(Web page edit records)
▬▬▬

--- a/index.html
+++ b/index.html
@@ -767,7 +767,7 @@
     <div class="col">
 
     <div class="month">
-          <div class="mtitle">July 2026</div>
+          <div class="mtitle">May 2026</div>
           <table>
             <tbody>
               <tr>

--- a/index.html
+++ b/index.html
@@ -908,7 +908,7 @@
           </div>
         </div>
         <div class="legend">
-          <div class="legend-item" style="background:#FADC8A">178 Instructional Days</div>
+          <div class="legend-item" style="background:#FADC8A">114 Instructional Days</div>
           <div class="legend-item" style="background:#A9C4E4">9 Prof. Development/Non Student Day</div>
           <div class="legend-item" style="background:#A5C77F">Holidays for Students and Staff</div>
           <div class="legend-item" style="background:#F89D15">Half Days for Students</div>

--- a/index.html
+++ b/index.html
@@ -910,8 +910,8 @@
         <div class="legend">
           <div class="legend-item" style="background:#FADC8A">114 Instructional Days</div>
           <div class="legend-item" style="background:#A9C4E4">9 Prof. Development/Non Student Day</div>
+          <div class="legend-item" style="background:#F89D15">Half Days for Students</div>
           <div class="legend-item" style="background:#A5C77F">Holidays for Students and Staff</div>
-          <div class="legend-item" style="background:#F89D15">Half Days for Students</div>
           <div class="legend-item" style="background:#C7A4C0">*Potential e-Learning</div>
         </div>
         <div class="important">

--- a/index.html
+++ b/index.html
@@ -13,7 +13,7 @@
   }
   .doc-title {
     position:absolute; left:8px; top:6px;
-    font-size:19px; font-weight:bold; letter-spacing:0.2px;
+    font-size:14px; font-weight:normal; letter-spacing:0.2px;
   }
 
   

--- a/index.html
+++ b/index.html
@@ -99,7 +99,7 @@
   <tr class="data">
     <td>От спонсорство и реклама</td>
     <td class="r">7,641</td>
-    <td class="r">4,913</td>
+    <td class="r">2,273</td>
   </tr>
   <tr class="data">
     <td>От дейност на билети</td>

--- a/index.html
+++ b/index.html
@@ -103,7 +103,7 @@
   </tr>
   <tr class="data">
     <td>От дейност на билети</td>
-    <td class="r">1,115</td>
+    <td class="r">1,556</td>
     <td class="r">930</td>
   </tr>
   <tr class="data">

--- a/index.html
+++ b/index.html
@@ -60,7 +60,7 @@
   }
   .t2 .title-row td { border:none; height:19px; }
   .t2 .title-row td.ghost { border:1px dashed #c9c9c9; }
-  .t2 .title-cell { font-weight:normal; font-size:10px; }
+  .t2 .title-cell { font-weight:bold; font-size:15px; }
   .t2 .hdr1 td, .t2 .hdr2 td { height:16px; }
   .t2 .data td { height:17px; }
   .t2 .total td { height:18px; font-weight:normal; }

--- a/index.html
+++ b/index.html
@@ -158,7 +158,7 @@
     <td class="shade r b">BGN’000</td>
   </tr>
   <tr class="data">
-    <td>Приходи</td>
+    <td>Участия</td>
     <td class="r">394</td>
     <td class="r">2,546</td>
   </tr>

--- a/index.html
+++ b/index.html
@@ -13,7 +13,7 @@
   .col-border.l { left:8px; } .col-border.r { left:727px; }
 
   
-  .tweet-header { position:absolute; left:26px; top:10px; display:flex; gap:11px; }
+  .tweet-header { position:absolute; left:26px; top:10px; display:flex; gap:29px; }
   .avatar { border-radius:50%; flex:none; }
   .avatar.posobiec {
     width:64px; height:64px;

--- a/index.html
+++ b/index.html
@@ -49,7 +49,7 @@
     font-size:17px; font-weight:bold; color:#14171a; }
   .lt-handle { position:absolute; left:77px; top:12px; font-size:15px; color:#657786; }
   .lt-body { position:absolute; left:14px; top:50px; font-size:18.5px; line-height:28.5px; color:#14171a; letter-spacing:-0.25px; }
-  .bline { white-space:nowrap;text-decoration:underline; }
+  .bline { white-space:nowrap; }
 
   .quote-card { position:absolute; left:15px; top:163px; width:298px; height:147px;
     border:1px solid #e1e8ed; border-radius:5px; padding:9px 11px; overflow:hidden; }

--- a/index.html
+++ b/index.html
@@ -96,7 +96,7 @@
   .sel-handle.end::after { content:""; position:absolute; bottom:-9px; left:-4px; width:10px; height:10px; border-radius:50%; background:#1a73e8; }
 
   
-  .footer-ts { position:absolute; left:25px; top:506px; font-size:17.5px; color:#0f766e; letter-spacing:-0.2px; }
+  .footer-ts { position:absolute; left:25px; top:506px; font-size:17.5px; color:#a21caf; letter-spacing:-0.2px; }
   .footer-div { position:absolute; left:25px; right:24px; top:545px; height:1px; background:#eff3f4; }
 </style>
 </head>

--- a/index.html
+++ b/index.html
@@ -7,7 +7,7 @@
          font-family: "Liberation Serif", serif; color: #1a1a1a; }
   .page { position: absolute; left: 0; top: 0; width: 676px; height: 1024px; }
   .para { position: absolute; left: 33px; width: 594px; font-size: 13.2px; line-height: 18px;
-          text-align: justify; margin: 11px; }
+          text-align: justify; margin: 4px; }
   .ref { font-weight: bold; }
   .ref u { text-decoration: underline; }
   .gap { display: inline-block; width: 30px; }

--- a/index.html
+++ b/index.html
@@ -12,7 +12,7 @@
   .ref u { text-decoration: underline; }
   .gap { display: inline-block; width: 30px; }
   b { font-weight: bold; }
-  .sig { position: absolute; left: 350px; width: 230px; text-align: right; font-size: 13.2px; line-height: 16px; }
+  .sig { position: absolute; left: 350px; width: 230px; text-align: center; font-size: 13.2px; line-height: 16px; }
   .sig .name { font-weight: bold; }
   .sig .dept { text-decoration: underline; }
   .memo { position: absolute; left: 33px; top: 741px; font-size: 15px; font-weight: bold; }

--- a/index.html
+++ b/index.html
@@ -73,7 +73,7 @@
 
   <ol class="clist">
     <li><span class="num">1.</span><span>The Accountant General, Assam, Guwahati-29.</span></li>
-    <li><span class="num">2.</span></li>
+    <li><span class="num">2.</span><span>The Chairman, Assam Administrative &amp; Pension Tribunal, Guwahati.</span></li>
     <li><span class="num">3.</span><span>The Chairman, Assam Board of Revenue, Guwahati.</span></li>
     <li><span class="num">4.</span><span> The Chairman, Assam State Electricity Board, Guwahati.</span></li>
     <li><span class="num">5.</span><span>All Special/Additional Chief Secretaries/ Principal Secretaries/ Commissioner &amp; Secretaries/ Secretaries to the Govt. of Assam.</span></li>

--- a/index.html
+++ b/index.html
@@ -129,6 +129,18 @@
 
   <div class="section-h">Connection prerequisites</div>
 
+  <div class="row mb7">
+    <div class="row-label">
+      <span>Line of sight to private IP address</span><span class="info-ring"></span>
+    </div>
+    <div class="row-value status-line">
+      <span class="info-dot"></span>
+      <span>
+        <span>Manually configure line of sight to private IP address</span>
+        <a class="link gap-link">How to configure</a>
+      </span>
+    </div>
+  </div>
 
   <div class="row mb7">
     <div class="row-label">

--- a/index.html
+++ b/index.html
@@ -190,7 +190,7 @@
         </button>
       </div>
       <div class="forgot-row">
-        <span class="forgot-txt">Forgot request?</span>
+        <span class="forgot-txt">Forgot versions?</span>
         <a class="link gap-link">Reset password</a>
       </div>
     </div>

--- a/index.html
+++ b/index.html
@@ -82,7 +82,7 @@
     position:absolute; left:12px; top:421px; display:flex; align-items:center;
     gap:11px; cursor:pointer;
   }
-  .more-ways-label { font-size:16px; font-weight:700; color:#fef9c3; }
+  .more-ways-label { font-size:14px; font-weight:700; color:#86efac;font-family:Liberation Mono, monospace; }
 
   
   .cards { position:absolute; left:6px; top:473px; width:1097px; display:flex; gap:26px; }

▬▬▬

**What is required**: The records shown above must be returned in full, exactly as written.

**Answer for this exercise**:
--- a/index.html
+++ b/index.html
@@ -767,7 +767,7 @@
     <div class="col">
 
     <div class="month">
-          <div class="mtitle">July 2026</div>
+          <div class="mtitle">May 2026</div>
           <table>
             <tbody>
               <tr>

--- a/index.html
+++ b/index.html
@@ -908,7 +908,7 @@
           </div>
         </div>
         <div class="legend">
-          <div class="legend-item" style="background:#FADC8A">178 Instructional Days</div>
+          <div class="legend-item" style="background:#FADC8A">114 Instructional Days</div>
           <div class="legend-item" style="background:#A9C4E4">9 Prof. Development/Non Student Day</div>
           <div class="legend-item" style="background:#A5C77F">Holidays for Students and Staff</div>
           <div class="legend-item" style="background:#F89D15">Half Days for Students</div>

--- a/index.html
+++ b/index.html
@@ -910,8 +910,8 @@
         <div class="legend">
           <div class="legend-item" style="background:#FADC8A">114 Instructional Days</div>
           <div class="legend-item" style="background:#A9C4E4">9 Prof. Development/Non Student Day</div>
+          <div class="legend-item" style="background:#F89D15">Half Days for Students</div>
           <div class="legend-item" style="background:#A5C77F">Holidays for Students and Staff</div>
-          <div class="legend-item" style="background:#F89D15">Half Days for Students</div>
           <div class="legend-item" style="background:#C7A4C0">*Potential e-Learning</div>
         </div>
         <div class="important">

--- a/index.html
+++ b/index.html
@@ -13,7 +13,7 @@
   }
   .doc-title {
     position:absolute; left:8px; top:6px;
-    font-size:19px; font-weight:bold; letter-spacing:0.2px;
+    font-size:14px; font-weight:normal; letter-spacing:0.2px;
   }
 
   

--- a/index.html
+++ b/index.html
@@ -99,7 +99,7 @@
   <tr class="data">
     <td>От спонсорство и реклама</td>
     <td class="r">7,641</td>
-    <td class="r">4,913</td>
+    <td class="r">2,273</td>
   </tr>
   <tr class="data">
     <td>От дейност на билети</td>

--- a/index.html
+++ b/index.html
@@ -103,7 +103,7 @@
   </tr>
   <tr class="data">
     <td>От дейност на билети</td>
-    <td class="r">1,115</td>
+    <td class="r">1,556</td>
     <td class="r">930</td>
   </tr>
   <tr class="data">

--- a/index.html
+++ b/index.html
@@ -60,7 +60,7 @@
   }
   .t2 .title-row td { border:none; height:19px; }
   .t2 .title-row td.ghost { border:1px dashed #c9c9c9; }
-  .t2 .title-cell { font-weight:normal; font-size:10px; }
+  .t2 .title-cell { font-weight:bold; font-size:15px; }
   .t2 .hdr1 td, .t2 .hdr2 td { height:16px; }
   .t2 .data td { height:17px; }
   .t2 .total td { height:18px; font-weight:normal; }

--- a/index.html
+++ b/index.html
@@ -158,7 +158,7 @@
     <td class="shade r b">BGN’000</td>
   </tr>
   <tr class="data">
-    <td>Приходи</td>
+    <td>Участия</td>
     <td class="r">394</td>
     <td class="r">2,546</td>
   </tr>

--- a/index.html
+++ b/index.html
@@ -13,7 +13,7 @@
   .col-border.l { left:8px; } .col-border.r { left:727px; }
 
   
-  .tweet-header { position:absolute; left:26px; top:10px; display:flex; gap:11px; }
+  .tweet-header { position:absolute; left:26px; top:10px; display:flex; gap:29px; }
   .avatar { border-radius:50%; flex:none; }
   .avatar.posobiec {
     width:64px; height:64px;

--- a/index.html
+++ b/index.html
@@ -49,7 +49,7 @@
     font-size:17px; font-weight:bold; color:#14171a; }
   .lt-handle { position:absolute; left:77px; top:12px; font-size:15px; color:#657786; }
   .lt-body { position:absolute; left:14px; top:50px; font-size:18.5px; line-height:28.5px; color:#14171a; letter-spacing:-0.25px; }
-  .bline { white-space:nowrap;text-decoration:underline; }
+  .bline { white-space:nowrap; }
 
   .quote-card { position:absolute; left:15px; top:163px; width:298px; height:147px;
     border:1px solid #e1e8ed; border-radius:5px; padding:9px 11px; overflow:hidden; }

--- a/index.html
+++ b/index.html
@@ -96,7 +96,7 @@
   .sel-handle.end::after { content:""; position:absolute; bottom:-9px; left:-4px; width:10px; height:10px; border-radius:50%; background:#1a73e8; }
 
   
-  .footer-ts { position:absolute; left:25px; top:506px; font-size:17.5px; color:#0f766e; letter-spacing:-0.2px; }
+  .footer-ts { position:absolute; left:25px; top:506px; font-size:17.5px; color:#a21caf; letter-spacing:-0.2px; }
   .footer-div { position:absolute; left:25px; right:24px; top:545px; height:1px; background:#eff3f4; }
 </style>
 </head>

--- a/index.html
+++ b/index.html
@@ -7,7 +7,7 @@
          font-family: "Liberation Serif", serif; color: #1a1a1a; }
   .page { position: absolute; left: 0; top: 0; width: 676px; height: 1024px; }
   .para { position: absolute; left: 33px; width: 594px; font-size: 13.2px; line-height: 18px;
-          text-align: justify; margin: 11px; }
+          text-align: justify; margin: 4px; }
   .ref { font-weight: bold; }
   .ref u { text-decoration: underline; }
   .gap { display: inline-block; width: 30px; }

--- a/index.html
+++ b/index.html
@@ -12,7 +12,7 @@
   .ref u { text-decoration: underline; }
   .gap { display: inline-block; width: 30px; }
   b { font-weight: bold; }
-  .sig { position: absolute; left: 350px; width: 230px; text-align: right; font-size: 13.2px; line-height: 16px; }
+  .sig { position: absolute; left: 350px; width: 230px; text-align: center; font-size: 13.2px; line-height: 16px; }
   .sig .name { font-weight: bold; }
   .sig .dept { text-decoration: underline; }
   .memo { position: absolute; left: 33px; top: 741px; font-size: 15px; font-weight: bold; }

--- a/index.html
+++ b/index.html
@@ -73,7 +73,7 @@
 
   <ol class="clist">
     <li><span class="num">1.</span><span>The Accountant General, Assam, Guwahati-29.</span></li>
-    <li><span class="num">2.</span></li>
+    <li><span class="num">2.</span><span>The Chairman, Assam Administrative &amp; Pension Tribunal, Guwahati.</span></li>
     <li><span class="num">3.</span><span>The Chairman, Assam Board of Revenue, Guwahati.</span></li>
     <li><span class="num">4.</span><span> The Chairman, Assam State Electricity Board, Guwahati.</span></li>
     <li><span class="num">5.</span><span>All Special/Additional Chief Secretaries/ Principal Secretaries/ Commissioner &amp; Secretaries/ Secretaries to the Govt. of Assam.</span></li>

--- a/index.html
+++ b/index.html
@@ -129,6 +129,18 @@
 
   <div class="section-h">Connection prerequisites</div>
 
+  <div class="row mb7">
+    <div class="row-label">
+      <span>Line of sight to private IP address</span><span class="info-ring"></span>
+    </div>
+    <div class="row-value status-line">
+      <span class="info-dot"></span>
+      <span>
+        <span>Manually configure line of sight to private IP address</span>
+        <a class="link gap-link">How to configure</a>
+      </span>
+    </div>
+  </div>
 
   <div class="row mb7">
     <div class="row-label">

--- a/index.html
+++ b/index.html
@@ -190,7 +190,7 @@
         </button>
       </div>
       <div class="forgot-row">
-        <span class="forgot-txt">Forgot request?</span>
+        <span class="forgot-txt">Forgot versions?</span>
         <a class="link gap-link">Reset password</a>
       </div>
     </div>

--- a/index.html
+++ b/index.html
@@ -82,7 +82,7 @@
     position:absolute; left:12px; top:421px; display:flex; align-items:center;
     gap:11px; cursor:pointer;
   }
-  .more-ways-label { font-size:16px; font-weight:700; color:#fef9c3; }
+  .more-ways-label { font-size:14px; font-weight:700; color:#86efac;font-family:Liberation Mono, monospace; }
 
   
   .cards { position:absolute; left:6px; top:473px; width:1097px; display:flex; gap:26px; }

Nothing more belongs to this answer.